— Records shown —
■ ■ ■

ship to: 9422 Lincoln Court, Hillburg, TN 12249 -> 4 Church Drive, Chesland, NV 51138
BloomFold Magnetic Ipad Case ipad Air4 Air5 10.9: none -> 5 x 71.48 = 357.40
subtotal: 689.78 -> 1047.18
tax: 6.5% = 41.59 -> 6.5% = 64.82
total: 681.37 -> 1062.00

■ ■ ■

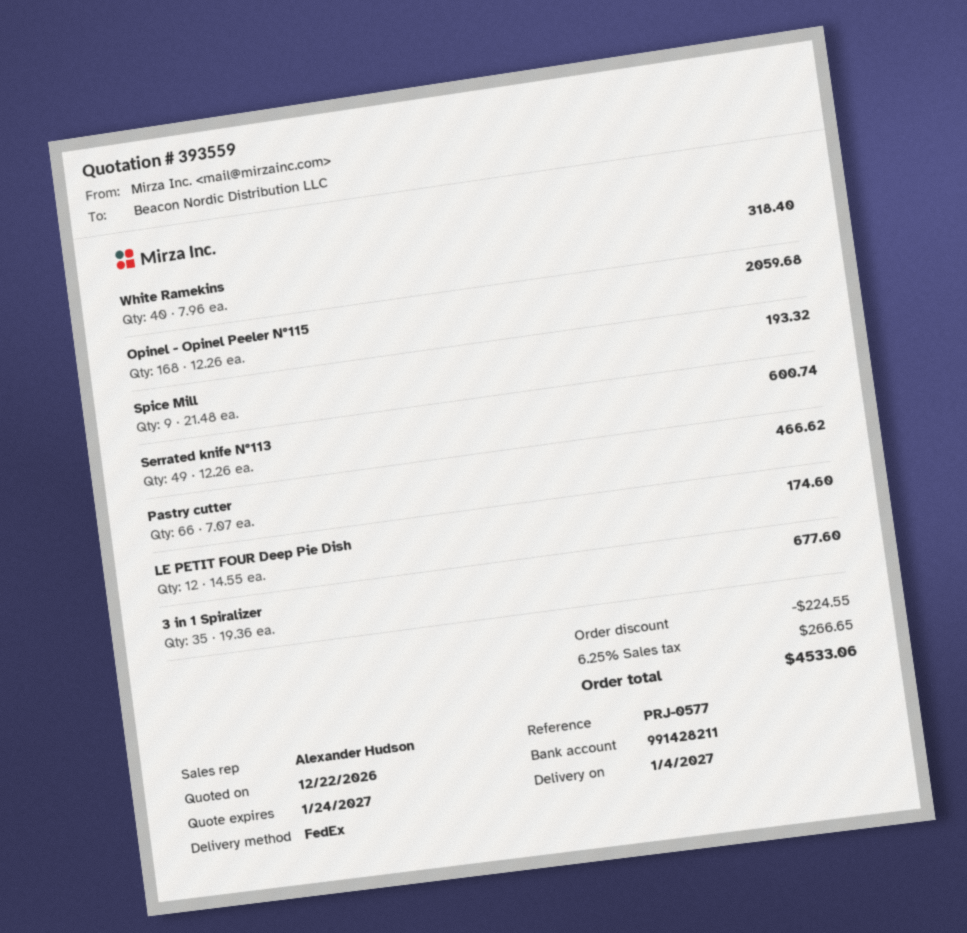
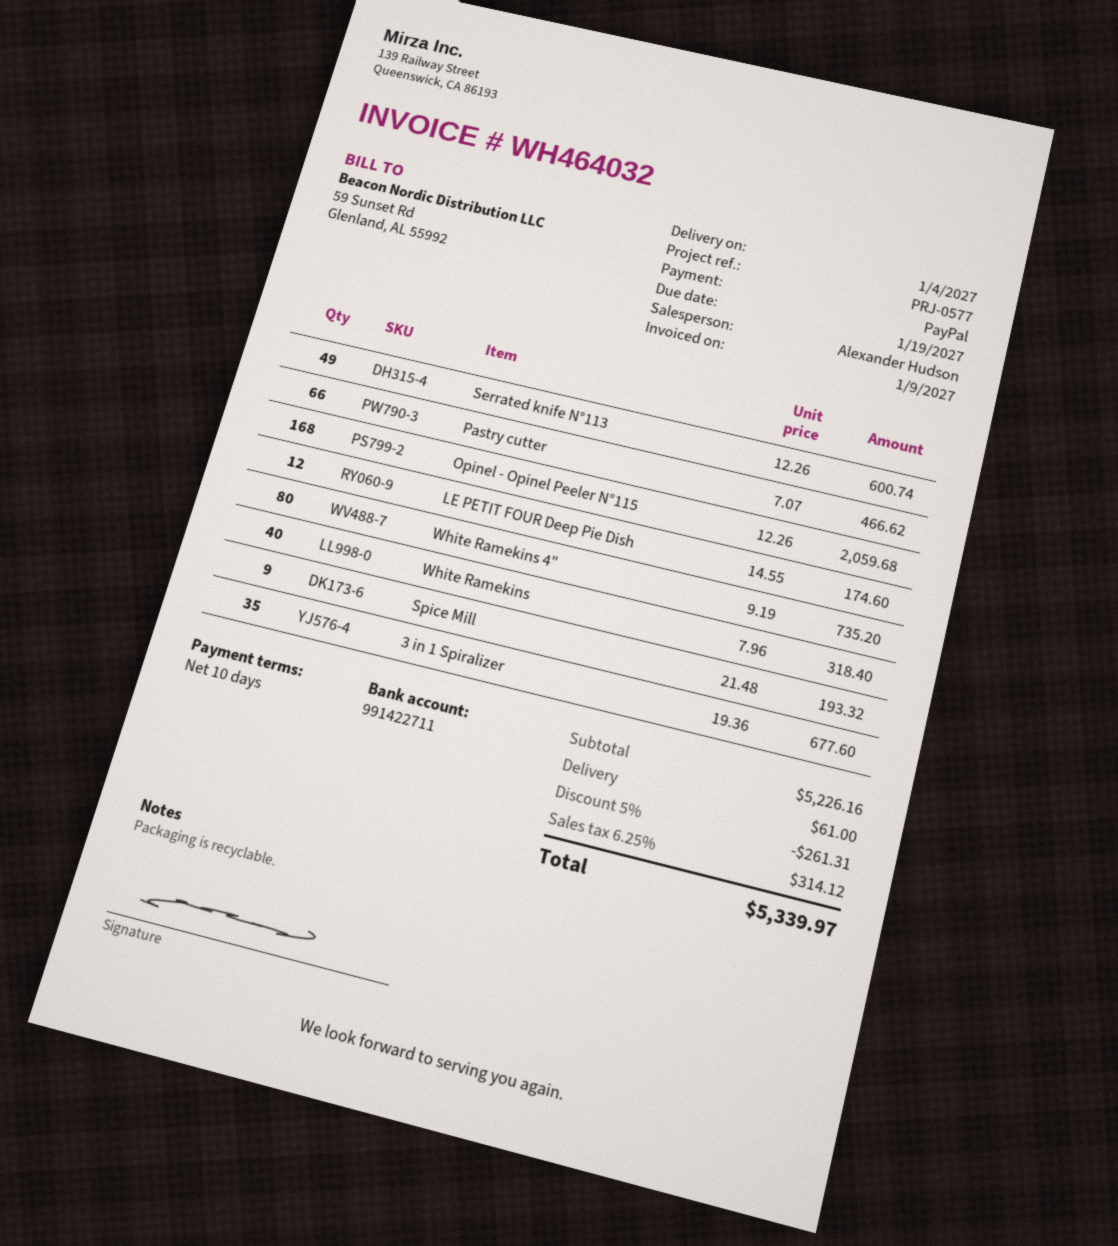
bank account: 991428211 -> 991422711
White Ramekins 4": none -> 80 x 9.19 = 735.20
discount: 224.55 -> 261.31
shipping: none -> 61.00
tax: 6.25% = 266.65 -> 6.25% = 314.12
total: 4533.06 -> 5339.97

■ ■ ■

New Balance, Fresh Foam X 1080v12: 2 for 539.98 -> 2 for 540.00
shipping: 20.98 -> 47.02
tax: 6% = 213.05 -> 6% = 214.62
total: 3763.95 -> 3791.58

■ ■ ■

— What the task requires —
From the listing above, return the lines starting at the one with "subtotal: 689.78 -> 1047.18" and ending at the one with "total: 681.37 -> 1062.00", both kept, exactly as they appear and nothing more.

— Response area —
subtotal: 689.78 -> 1047.18
tax: 6.5% = 41.59 -> 6.5% = 64.82
total: 681.37 -> 1062.00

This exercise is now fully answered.